En son “İttihad-ı İslâm”cı bir yazar bu ayrışmayı tescilleyerek şöyle yazdı:
“Filistin, Bosna, Suriye, Ümmet, İslam Birliği demeye mecburduk. Miladi 12'nci asırda Anadolu'dan binlerce Türk ve Kürt, Bilad-ı Şam topraklarındaki Haçlı istilasını sona erdirmek ve Kudüs'ü kurtarmak için Arap kardeşlerinin yanında sefere koşarken, ‘Hepimiz aynı gemideyiz' şuuruyla hareket ediyordu. Bu şuurdan yoksun bir “yerlilik” de “millilik” de olmaz olsun!
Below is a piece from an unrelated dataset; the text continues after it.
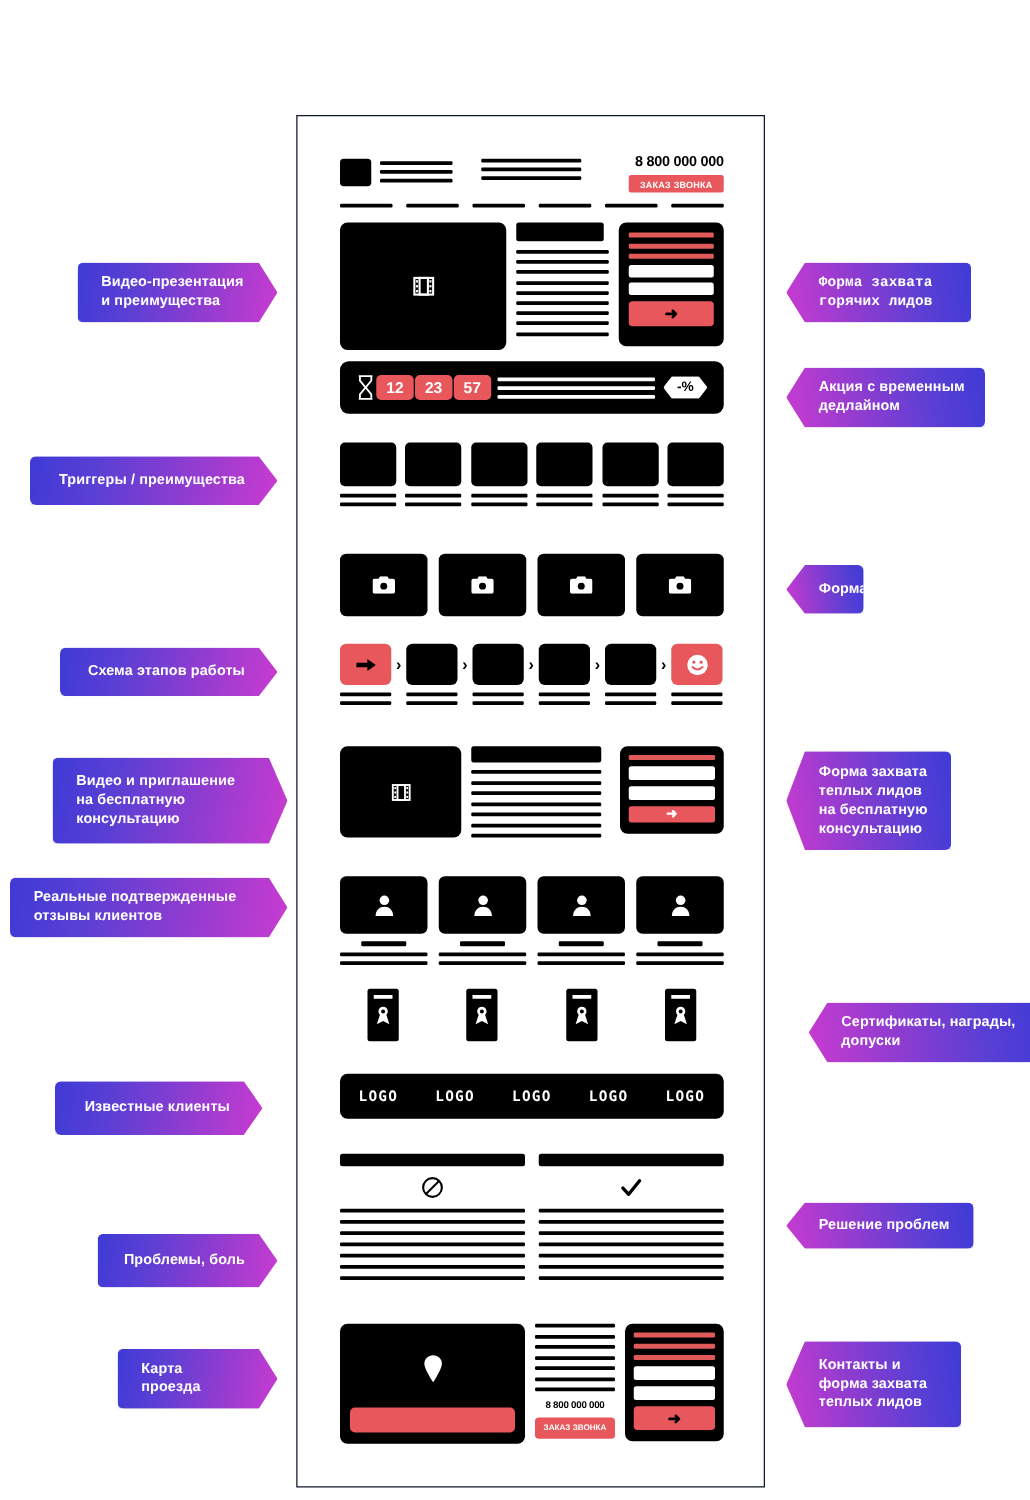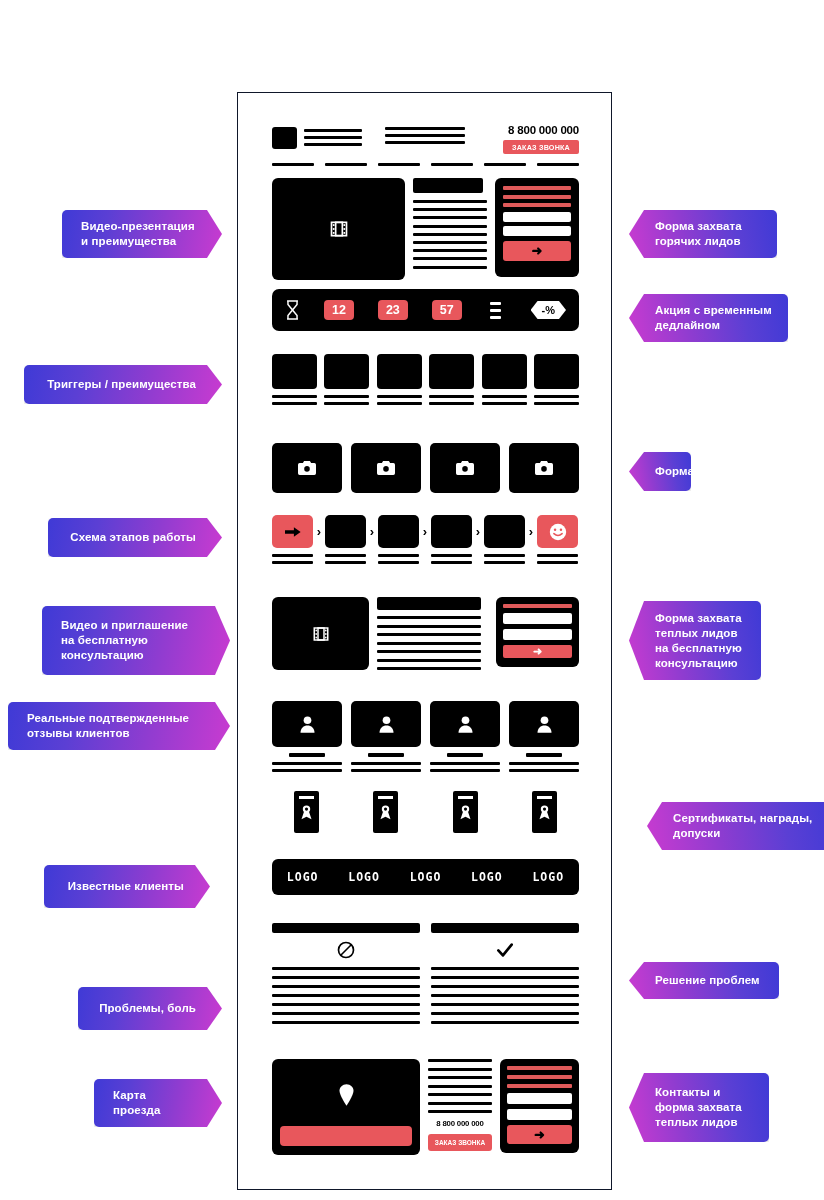"Форма захвата горячих лидов" div.callout { font-family: none -> Liberation Mono, monospace }
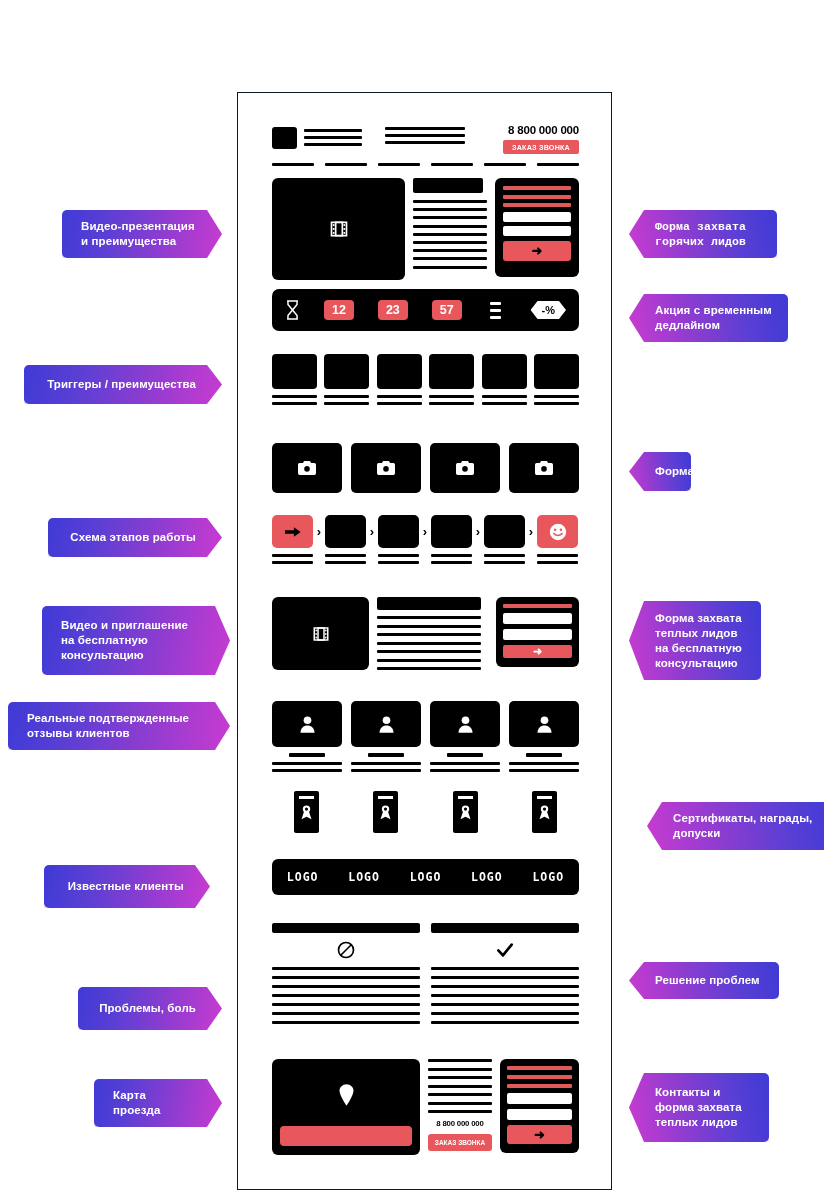"12" #timer { gap: 24px -> 1px }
Nureddin Zengi'ler “Kudüs, Kudüs” deyip durmasalardı, Anadolu mu kalırdı? Burası Lehistan yahut İrlanda değil; daracık bir alanda istiklâl türküleri söylemekle yetinemeyiz, Fransız İhtilali'nin vatan-millet anlayışına teslim olamayız.”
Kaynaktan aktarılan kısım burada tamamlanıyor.